From Library Journal

It seems reasonable to expect self-help books to accomplish one of three goals: to explain behavior, to assist readers to develop their potential or to change unwanted behavior patterns, or to motivate readers. This book fails on all three counts. People who may be attracted to the concept have probably already realized that their relationship with a self-absorbed parent has caused problems, and they will not learn much else. The suggestions for change are too general to be useful, and the tone is at times spiteful and depressing. Susan Forward and Buck Craig's Toxic Parents: Overcoming Their Hurtful Legacy and Reclaiming Your Life (Bantam, 1989) covers the same topic in a more positive and helpful fashion. Not recommended.
- Mary Ann Hughes, Washington State Univ.
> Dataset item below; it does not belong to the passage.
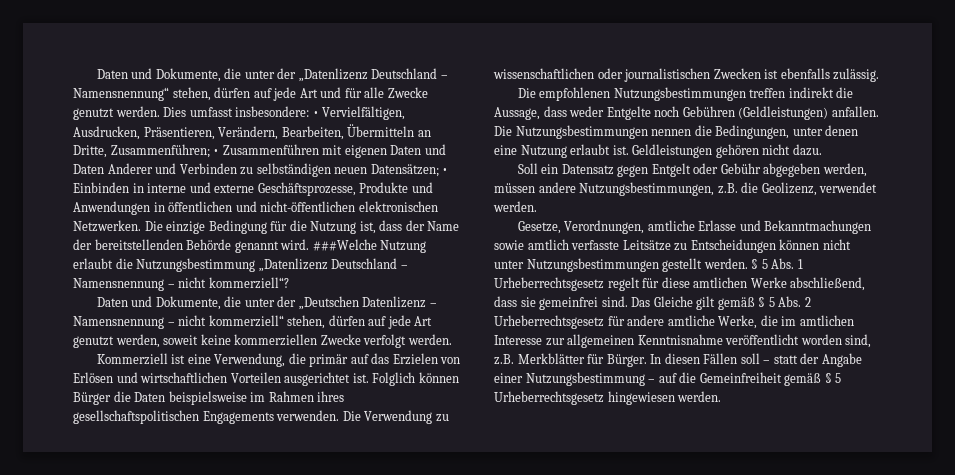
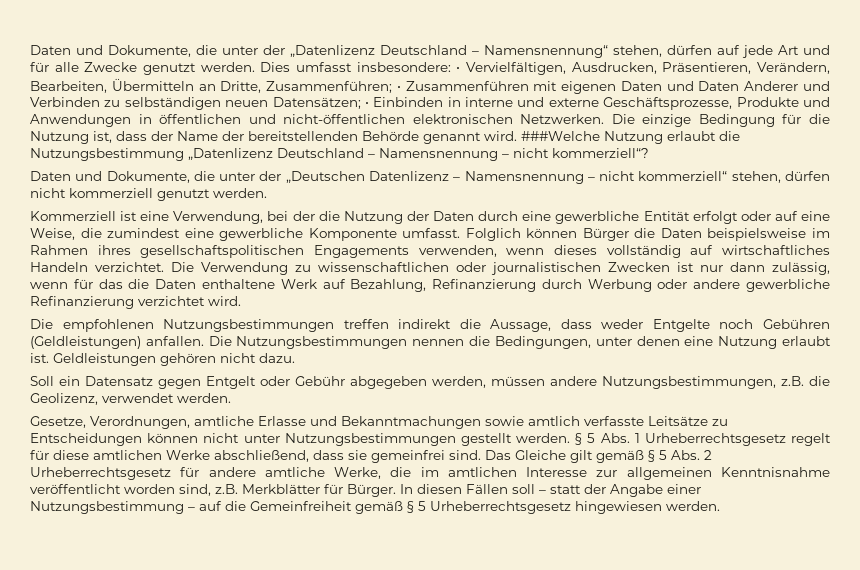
[368,315,433,329] [73,334,407,348] auf jede Art genutzt werden, soweit keine kommerziellen Zwecke verfolgt -> [30,188,210,201] nicht kommerziell genutzt
[288,353,461,367] [73,372,369,386] die primär auf das Erzielen von Erlösen und wirtschaftlichen Vorteilen ausgerichtet ist. -> [267,211,831,224] [30,228,461,241] bei der die Nutzung der Daten durch eine gewerbliche Entität erfolgt oder auf eine Weise, die zumindest eine gewerbliche Komponente umfasst.
[276,410,340,421] verwenden. -> [418,245,830,258] [30,262,164,272] verwenden, wenn dieses vollständig auf wirtschaftliches Handeln verzichtet.
[780,68,880,82] ebenfalls zulässig. -> [700,262,830,275] [30,279,831,292] [30,296,241,309] nur dann zulässig, wenn für das die Daten enthaltene Werk auf Bezahlung, Refinanzierung durch Werbung oder andere gewerbliche Refinanzierung verzichtet wird.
Libs., Pullman
Copyright 1992 Reed Business Information, Inc. --This text refers to an out of print or unavailable edition of this title.


From Kirkus Reviews

A sober study by a clinical psychologist of the destructive legacy that narcissistic parents bequeath to their children and the troubling characteristics those children share as adults. Narcissists behave, Golomb says, as if they are the center of the universe, organizing their lives around denial of negative feelings about themselves. Their children, forced to conform to parental thinking, grow up with a range of subtle emotional disabilities, most commonly a distorted view of their capacities. All too frequently this damaged sense of self-worth interferes with their search for autonomy, their performance, and with their other adult relationships. Golomb, child of a narcissistic father, gives examples from the lives of friends and patients, as well as from her own experiences, and shows how these strained views of reality can be passed along from one generation to the next or can shadow an entire family's happiness. She is particularly adept in discussing why some people persist in the most puzzling behaviors (bankrolling one lover after another, for example) and how they see and defend these patterns. Although Golomb has experimented with meditation techniques and group treatment, she finds psychoanalytic psychotherapy the most consistently helpful set of strategies and suggests ways for adults to approach narcissistic parents and to change the nature of these relationships. ``Narcissism is a tale of codependency,'' she observes. ``If we want to be treated in a different way, the change in treatment must start with how we present ourselves to [narcissists].'' Golomb writes in language more accessible to other therapists than to general readers, unleavened by humor, and without a specific agenda. But difficult as her approach may be, it's sound and ultimately rewarding as well. -- Copyright ©1991, Kirkus Associates, LP. All rights reserved. --This text refers to an out of print or unavailable edition of this title.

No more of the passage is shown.